The task
Locate, in the data below, the line that contains "[25,202,637,217] [32,233,633,247] [32,251,133,265]" and the line that contains "[60,117,339,132] [60,151,91,161] [60,187,122,202]"; reproduce exactly those two lines and every line between them, nothing more.

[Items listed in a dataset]
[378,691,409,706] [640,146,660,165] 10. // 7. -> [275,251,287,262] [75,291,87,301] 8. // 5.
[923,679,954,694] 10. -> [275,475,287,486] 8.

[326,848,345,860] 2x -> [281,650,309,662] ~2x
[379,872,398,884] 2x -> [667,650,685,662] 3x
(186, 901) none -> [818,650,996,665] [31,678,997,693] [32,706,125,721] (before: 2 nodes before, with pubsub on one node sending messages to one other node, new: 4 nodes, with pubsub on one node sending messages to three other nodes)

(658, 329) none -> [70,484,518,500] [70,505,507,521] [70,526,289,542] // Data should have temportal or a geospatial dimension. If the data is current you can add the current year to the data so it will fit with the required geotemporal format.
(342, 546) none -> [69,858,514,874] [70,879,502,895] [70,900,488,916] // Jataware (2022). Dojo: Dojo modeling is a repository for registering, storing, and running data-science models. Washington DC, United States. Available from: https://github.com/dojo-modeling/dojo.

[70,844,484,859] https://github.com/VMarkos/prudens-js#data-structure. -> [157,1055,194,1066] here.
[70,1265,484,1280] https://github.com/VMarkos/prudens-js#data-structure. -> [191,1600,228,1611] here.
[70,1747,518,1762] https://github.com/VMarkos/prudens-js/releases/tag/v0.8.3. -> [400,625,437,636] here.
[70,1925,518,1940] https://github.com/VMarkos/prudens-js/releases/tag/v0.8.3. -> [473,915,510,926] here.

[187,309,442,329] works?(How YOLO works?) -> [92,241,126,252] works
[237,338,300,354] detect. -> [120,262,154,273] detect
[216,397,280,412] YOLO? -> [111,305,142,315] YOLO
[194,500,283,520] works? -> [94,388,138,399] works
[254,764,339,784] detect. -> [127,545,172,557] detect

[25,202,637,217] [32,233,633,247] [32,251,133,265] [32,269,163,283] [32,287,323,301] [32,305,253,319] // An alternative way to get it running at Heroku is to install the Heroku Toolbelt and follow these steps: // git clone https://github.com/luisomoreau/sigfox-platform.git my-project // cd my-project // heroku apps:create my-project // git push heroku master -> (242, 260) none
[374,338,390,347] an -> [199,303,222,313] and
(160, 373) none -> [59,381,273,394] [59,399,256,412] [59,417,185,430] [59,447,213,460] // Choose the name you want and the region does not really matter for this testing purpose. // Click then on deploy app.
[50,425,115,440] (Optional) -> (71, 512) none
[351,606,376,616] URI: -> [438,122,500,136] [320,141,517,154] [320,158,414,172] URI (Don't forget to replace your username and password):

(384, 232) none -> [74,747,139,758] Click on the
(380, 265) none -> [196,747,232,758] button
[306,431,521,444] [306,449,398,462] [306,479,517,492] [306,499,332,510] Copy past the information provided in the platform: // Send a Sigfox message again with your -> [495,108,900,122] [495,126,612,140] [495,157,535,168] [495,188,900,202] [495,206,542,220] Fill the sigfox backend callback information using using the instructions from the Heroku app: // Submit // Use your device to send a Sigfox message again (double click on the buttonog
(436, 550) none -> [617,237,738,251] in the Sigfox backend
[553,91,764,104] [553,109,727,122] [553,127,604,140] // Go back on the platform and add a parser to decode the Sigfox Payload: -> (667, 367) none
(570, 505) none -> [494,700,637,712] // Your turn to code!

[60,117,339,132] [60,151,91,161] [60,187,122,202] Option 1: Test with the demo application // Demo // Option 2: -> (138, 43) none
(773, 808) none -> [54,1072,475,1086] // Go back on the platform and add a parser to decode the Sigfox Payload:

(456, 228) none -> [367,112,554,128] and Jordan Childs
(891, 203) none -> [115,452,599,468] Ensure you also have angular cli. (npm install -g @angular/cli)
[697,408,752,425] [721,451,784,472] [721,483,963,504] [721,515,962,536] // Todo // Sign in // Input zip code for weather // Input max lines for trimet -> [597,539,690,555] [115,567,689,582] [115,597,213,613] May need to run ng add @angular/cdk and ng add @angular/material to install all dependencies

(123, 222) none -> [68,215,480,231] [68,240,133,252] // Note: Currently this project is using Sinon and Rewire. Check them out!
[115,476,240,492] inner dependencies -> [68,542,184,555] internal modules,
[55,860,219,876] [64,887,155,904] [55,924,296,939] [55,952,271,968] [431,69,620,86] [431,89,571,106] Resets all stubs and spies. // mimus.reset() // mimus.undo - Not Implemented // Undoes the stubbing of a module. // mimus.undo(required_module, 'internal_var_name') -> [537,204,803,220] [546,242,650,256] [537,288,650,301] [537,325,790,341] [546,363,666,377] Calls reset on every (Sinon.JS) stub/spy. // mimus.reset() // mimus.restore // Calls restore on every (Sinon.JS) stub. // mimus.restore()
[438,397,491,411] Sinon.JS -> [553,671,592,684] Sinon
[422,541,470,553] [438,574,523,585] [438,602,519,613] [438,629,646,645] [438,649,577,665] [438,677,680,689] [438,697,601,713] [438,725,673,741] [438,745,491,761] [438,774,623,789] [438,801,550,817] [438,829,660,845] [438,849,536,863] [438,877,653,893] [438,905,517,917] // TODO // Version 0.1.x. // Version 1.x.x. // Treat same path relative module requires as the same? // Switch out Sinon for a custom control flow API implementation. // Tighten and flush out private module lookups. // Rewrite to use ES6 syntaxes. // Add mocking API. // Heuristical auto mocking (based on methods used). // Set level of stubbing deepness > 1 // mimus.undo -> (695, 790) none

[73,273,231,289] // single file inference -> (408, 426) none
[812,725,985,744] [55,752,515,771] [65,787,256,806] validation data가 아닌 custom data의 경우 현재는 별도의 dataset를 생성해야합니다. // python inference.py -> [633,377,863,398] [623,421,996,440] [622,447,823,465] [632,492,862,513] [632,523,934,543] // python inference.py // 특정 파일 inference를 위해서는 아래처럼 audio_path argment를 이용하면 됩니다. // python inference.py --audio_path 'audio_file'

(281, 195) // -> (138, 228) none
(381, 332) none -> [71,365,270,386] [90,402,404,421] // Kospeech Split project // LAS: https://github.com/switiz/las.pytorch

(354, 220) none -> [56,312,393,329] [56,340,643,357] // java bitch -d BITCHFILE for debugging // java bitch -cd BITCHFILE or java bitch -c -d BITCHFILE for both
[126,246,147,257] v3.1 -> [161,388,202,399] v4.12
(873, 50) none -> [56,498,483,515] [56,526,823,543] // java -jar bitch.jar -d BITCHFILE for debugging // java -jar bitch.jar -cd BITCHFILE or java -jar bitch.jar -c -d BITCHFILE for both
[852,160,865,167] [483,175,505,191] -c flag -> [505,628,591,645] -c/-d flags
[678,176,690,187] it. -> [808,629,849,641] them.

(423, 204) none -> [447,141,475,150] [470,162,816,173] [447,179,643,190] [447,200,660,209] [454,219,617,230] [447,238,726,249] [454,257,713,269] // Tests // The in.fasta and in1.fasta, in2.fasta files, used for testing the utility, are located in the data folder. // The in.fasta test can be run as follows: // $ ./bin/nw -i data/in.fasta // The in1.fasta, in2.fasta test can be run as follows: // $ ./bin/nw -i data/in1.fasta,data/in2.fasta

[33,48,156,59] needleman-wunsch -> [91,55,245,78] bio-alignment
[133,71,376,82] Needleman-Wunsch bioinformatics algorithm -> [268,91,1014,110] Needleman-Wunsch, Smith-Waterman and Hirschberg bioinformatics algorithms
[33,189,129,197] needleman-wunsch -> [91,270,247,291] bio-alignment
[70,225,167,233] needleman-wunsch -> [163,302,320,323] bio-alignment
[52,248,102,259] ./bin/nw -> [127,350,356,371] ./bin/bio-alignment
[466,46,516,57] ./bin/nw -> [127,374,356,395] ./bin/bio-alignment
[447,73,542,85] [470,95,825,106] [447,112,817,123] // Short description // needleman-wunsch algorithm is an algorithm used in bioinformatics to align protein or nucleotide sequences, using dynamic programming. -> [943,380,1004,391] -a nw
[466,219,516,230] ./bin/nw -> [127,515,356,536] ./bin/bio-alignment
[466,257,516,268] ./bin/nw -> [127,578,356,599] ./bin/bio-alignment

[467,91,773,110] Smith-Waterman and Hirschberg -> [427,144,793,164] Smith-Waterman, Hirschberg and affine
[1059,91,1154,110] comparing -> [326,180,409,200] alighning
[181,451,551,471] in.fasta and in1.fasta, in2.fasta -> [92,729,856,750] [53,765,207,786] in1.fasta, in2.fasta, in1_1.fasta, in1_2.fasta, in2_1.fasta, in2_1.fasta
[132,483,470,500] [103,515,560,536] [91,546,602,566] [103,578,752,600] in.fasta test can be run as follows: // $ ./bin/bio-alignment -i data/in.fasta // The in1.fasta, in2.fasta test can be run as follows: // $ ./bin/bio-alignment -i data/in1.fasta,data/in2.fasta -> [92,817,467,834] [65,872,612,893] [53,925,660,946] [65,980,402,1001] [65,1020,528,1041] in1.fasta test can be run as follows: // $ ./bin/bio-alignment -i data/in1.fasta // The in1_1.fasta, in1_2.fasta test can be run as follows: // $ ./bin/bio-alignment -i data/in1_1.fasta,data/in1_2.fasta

Written response
[25,202,637,217] [32,233,633,247] [32,251,133,265] [32,269,163,283] [32,287,323,301] [32,305,253,319] // An alternative way to get it running at Heroku is to install the Heroku Toolbelt and follow these steps: // git clone https://github.com/luisomoreau/sigfox-platform.git my-project // cd my-project // heroku apps:create my-project // git push heroku master -> (242, 260) none
[374,338,390,347] an -> [199,303,222,313] and
(160, 373) none -> [59,381,273,394] [59,399,256,412] [59,417,185,430] [59,447,213,460] // Choose the name you want and the region does not really matter for this testing purpose. // Click then on deploy app.
[50,425,115,440] (Optional) -> (71, 512) none
[351,606,376,616] URI: -> [438,122,500,136] [320,141,517,154] [320,158,414,172] URI (Don't forget to replace your username and password):

(384, 232) none -> [74,747,139,758] Click on the
(380, 265) none -> [196,747,232,758] button
[306,431,521,444] [306,449,398,462] [306,479,517,492] [306,499,332,510] Copy past the information provided in the platform: // Send a Sigfox message again with your -> [495,108,900,122] [495,126,612,140] [495,157,535,168] [495,188,900,202] [495,206,542,220] Fill the sigfox backend callback information using using the instructions from the Heroku app: // Submit // Use your device to send a Sigfox message again (double click on the buttonog
(436, 550) none -> [617,237,738,251] in the Sigfox backend
[553,91,764,104] [553,109,727,122] [553,127,604,140] // Go back on the platform and add a parser to decode the Sigfox Payload: -> (667, 367) none
(570, 505) none -> [494,700,637,712] // Your turn to code!

[60,117,339,132] [60,151,91,161] [60,187,122,202] Option 1: Test with the demo application // Demo // Option 2: -> (138, 43) none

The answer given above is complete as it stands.